Friday 24 April 2015

Peter Howell R.I.P


    The sad news of the passing of actor Peter Howell reached me yesterday evening.
    Peter was born in London in 1919, and died on April 20th of this month aged 95 after a short illness.
    He was a distinguished actor and regular in the 1950’s television hospital drama ‘Emergency Ward 10.’ His other many and varied appearences in television include
1960 The Man From Interpol, 1969 The Expert, 1966-69 Dr. Finley’s Casebook, 1972 Softly Softly Taskforce, 1978 BBC2 Play of The Week, 1982 Tales of the Unexpected, 1988 The One Game, 1992 Jeeves and Wooster, 1993 Shadowlands, and 2003 Silent Witness.
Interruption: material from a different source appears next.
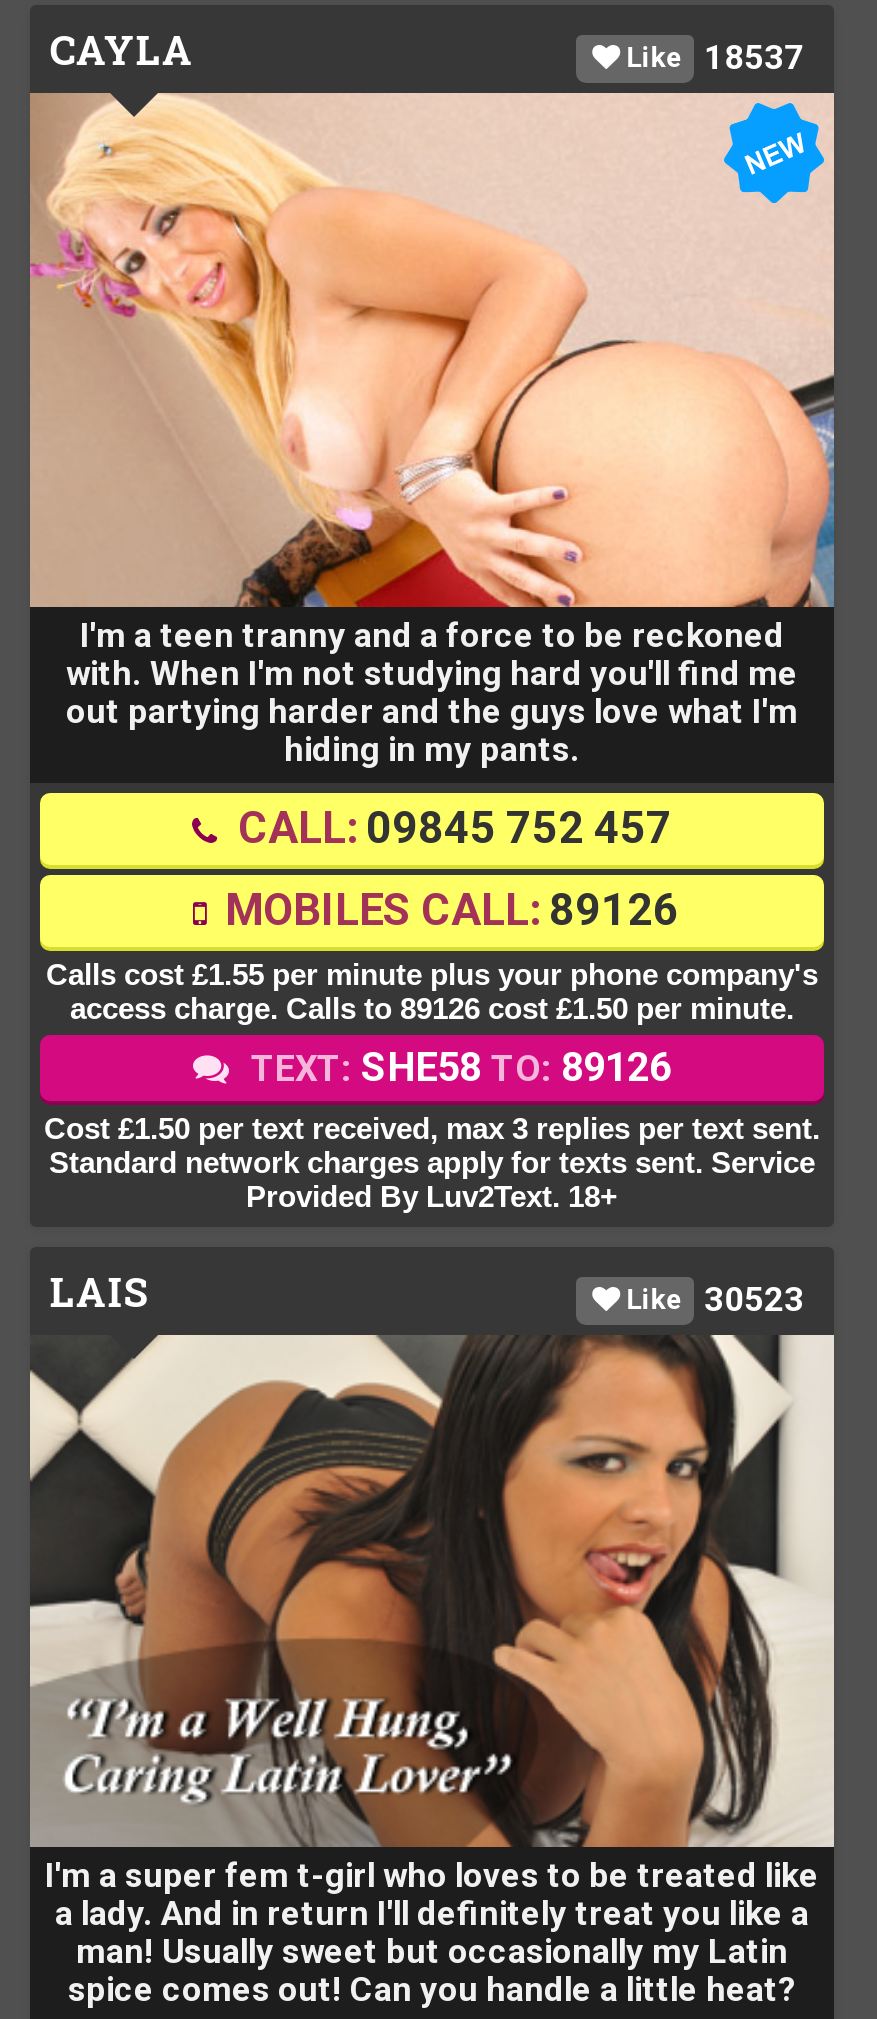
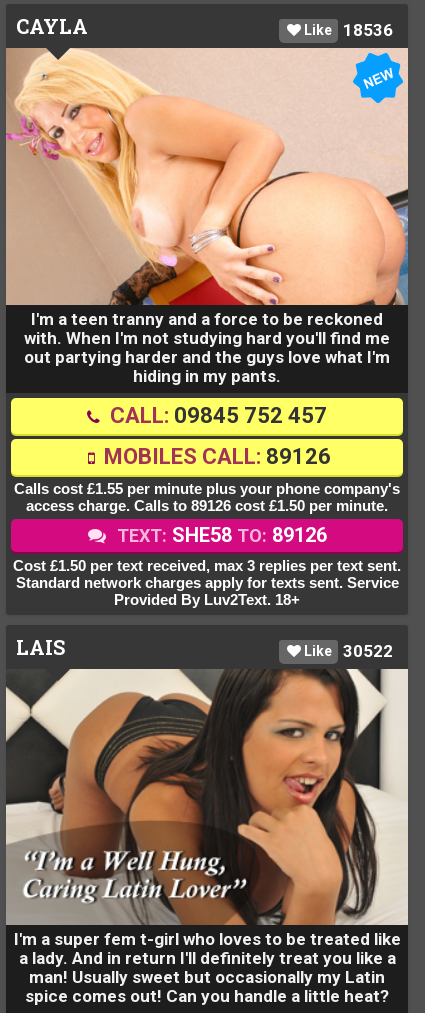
- Like 18537
+ Like 18536

- Like 30523
+ Like 30522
In the early 1970’s Peter appeared in the highly regarded television play called ‘File on Harry Jordan,’ a Prisoneresque story which featured a mute dwarf butler which was scripted by Anthony Skene, also of ‘the Prisoner.’ However enthusiasts of ‘the Prisoner’ will best remember Peter for his role of the Professor in ‘The General.’
   Peter Howell will be greatly missed by his family and friends. Rest In Peace.


BCNU

Teabreak Teaser

   Considering Number 14’s {the doctor in A B and C} apparent delight at Number 6 having beaten Number 2. Is it possible that Number 14 knew that she was being followed by Number 6, and therefore led him to the laboratory in the woods?

BCNU

Exhibition of Arts And Crafts

“First Optimism!”
 “Then Later Pessimism!”

BcNu

THEPRIS6NER

    Two never once asked Six why he resigned! That’s simply because it isn’t about information, information, information. It’s about making Six change his mind. Two wants to hand The Village on to Six. He would hand it on to his son, and he hoped that there would be grandchildren to keep the Two dynasty going in the future. But his son, 11-12 is a homosexual! Plus he is born of The Village, so therefore he doesn’t physically exist, which doesn’t prove to be very conducive to Two’s plans. And so there is Six. But all Six wants to do is to escape!
   Michael is however, Six’s counterpart, his other self in
New York. He’s been picked up by an agent working for Summakor. Lucy is de-briefing Michael in his apartment, and it is actually she who asks Michael why he resigned. But it’s only very briefly, and the question is soon brushed under the carpet. It’s not that important you see, because although Michael resigned, they are still controlling him. He may be in his New York apartment, but he’s already there, in The Village, he just doesn’t know it. In fact he was there the moment he resigned! Oh there was no hearse, no undertakers with a coffin. There wasn’t any need to take Michael physically to The Village.
   In the end Six accepts The Village, Two saw to it that he had no choice in the matter. Unlike the original series which just repeats itself in a vicious circle, whereas at the end of this series there is the opportunity to make a better Village, a moral Village. But looking at the material Michael has to work with, a mentally disturbed Sarah, I don’t reckon his chances that great.
    To be able to make a better Village one has to be pure in mind, and mentally strong. Also Two has to be fully dedicated to The Village, to believe in it with a passion like his predecessor who probably grew to hate it equally as much. Otherwise he wouldn’t have been looking to pass The Village on to Six. Once he had done that, he could achieve his own escape, with the aid of a hand grenade!
   Unlike in the original series where The Village is left abandoned after the evacuation, The Village at the end of this series simply vanishes, leaving Michael and Sarah to construct a new Village. With Michael taking up his position in The Control Room on the Purpose Floor of the Summakor building, and Six and 313 sitting in the desert, Sarah was already dreaming. A tear ran down 313’s cheek, perhaps she was crying because she knew what kind of Village Sarah, her other self back in
New York would dream. 313 had been happy in The Village, but it would no longer be a sanctuary for her. Sarah had begun to impinge on her thoughts in The Village before, 313 had seen her in the mirror. But now Sarah is The Village, and a more nightmarish place could not be dreamt!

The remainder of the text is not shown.